Forse un undicenne degli anni Sessanta avrebbe potuto spiegare a modo suo una storia del genere. Uno che sapeva – che sa – che c’era dell’altro. Che quelle Case delle Streghe erano Porte. E che le Donne dalle Due Teste, esibite nei tardi pomeriggi piovosi, non erano soltanto effetti ottici. Se ne trovavano – se ne trovano – ancora in giro. Una stava tanto tempo fa a La Thuile. Di lei ci ha raccontato l’avvocato Laurent Martinet, già sindaco di Aosta:

«A La Thuile, alla frazione Praz (meglio ricordata forse oggi con il nome di Tsan di Praz), non lontano della riva destra del torrente che scende dal Ruitor, in un’epoca difficile da precisare, viveva una giovane fanciulla, di nome Maria Berger.
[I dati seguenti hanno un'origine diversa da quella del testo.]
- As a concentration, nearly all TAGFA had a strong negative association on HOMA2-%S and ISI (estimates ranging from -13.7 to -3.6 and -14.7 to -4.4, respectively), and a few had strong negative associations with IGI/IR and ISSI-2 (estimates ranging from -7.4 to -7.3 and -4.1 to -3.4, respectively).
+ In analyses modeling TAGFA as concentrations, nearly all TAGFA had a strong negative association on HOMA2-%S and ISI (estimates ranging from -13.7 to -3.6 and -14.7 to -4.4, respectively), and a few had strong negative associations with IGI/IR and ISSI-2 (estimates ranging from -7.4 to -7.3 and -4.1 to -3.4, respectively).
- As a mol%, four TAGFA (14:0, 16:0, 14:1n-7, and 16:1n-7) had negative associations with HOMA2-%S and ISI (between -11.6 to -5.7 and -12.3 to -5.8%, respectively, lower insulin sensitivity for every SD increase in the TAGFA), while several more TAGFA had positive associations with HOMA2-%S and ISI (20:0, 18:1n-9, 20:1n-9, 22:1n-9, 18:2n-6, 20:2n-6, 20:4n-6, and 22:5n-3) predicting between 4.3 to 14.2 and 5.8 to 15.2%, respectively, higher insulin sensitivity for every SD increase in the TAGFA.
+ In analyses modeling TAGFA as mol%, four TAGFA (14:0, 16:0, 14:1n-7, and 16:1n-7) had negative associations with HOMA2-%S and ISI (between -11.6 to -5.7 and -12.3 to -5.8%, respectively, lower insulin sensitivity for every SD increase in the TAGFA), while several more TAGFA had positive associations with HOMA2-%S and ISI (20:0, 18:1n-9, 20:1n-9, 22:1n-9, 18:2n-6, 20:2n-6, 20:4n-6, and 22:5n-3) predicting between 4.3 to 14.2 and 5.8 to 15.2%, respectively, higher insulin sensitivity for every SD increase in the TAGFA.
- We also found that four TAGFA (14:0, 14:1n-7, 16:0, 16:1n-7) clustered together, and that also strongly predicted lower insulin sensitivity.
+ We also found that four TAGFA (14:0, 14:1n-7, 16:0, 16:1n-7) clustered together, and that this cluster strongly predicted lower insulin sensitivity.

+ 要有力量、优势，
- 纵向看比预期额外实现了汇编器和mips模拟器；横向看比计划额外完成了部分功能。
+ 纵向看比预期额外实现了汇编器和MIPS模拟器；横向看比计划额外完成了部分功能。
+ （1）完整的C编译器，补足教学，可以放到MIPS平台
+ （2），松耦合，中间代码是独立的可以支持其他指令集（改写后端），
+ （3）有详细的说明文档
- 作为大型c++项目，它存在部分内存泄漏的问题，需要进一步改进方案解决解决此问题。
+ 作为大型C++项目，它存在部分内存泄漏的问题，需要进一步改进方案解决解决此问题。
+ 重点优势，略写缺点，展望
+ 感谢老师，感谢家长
I suoi genitori erano certo molto più vicini alla povertà che all’agiatezza. Questa fanciulla è da ricordare ancor oggi perché aveva due teste che crescevano sopra lo stesso busto, due belle teste regolarmente sviluppate, ognuna delle quali aveva dei movimenti autonomi, potendo muoversi, parlare, sorridere, indipendentemente dall’altra. Le loro voci erano melodiose; a volte una delle due cantava mentre l’altra taceva e l’ascoltava; più spesso esse cantavano in coro e incantavano tutti con i loro melodiosi accordi. La tradizione dice che mai queste due teste manifestarono una qualche gelosia o qualche moto d’ira e di discordia tra di loro. Quando una piangeva l’altra non avrebbe potuto ridere. L’unione più perfetta non cessò un solo istante di regnare tra di loro. Si dice che mai questa ragazza, che passò la sua vita a pascolare le greggi, a filare e a lavorare la terra, poté pensare di allontanarsi dal paese dove era nata,
temendo di attirare una indiscreta curiosità non appena avesse cessato di vivere in mezzo ai suoi vicini, abituati ormai a vederla, né mai i suoi genitori la invitarono a farlo. Se fosse vissuta ai nostri giorni, probabilmente sarebbe stata portata in tutte le capitali del mondo e avrebbe fatto senz’altro la fortuna dei suoi genitori. Ma a quei tempi la povertà l’accompagnò fino alla morte. Arrivata al ventiquattresimo anno d’età, una delle due teste si ammalò e verso la fine dello stesso anno non diede più segni di vita. Durante tutto questo tempo l’altra perse il sorriso e non cantò più. Mai ella diede il permesso di asportare la testa sorella, sebbene la decomposizione progredisse sempre di più e cominciasse a intaccare il corpo. Infine anche ella morì verso la fine dell’anno seguente. Così le due teste erano ancora attaccate allo stesso busto quando scesero nella tomba. Si possono facilmente immaginare quali poterono essere le sofferenze della testa che sopravvisse alla sua compagna. Non si può più trovare nei registri parrocchiali l’atto di nascita di questa fanciulla fenomenale perché la maggior parte dei documenti conservati sono andati dispersi e bruciati durante le diverse guerre e invasioni di cui questo paese, situato vicino alla frontiera con la Savoia e ai piedi del Piccolo San Bernardo, è stato teatro. Ma interrogate i vecchi di La Thuile, interrogate tutta la popolazione; tutti vi parleranno di questa fanciulla, tutti vi indicheranno il luogo dove abitava. Tutti vi diranno di aver udito questa storia dai loro padri, che a loro volta l’avevano udita raccontare dai loro avi, gli antenati dei quali l’avevano vista ed erano stati rapiti più di una volta dal canto armonioso di quelle due voci dolci e così melodiose.»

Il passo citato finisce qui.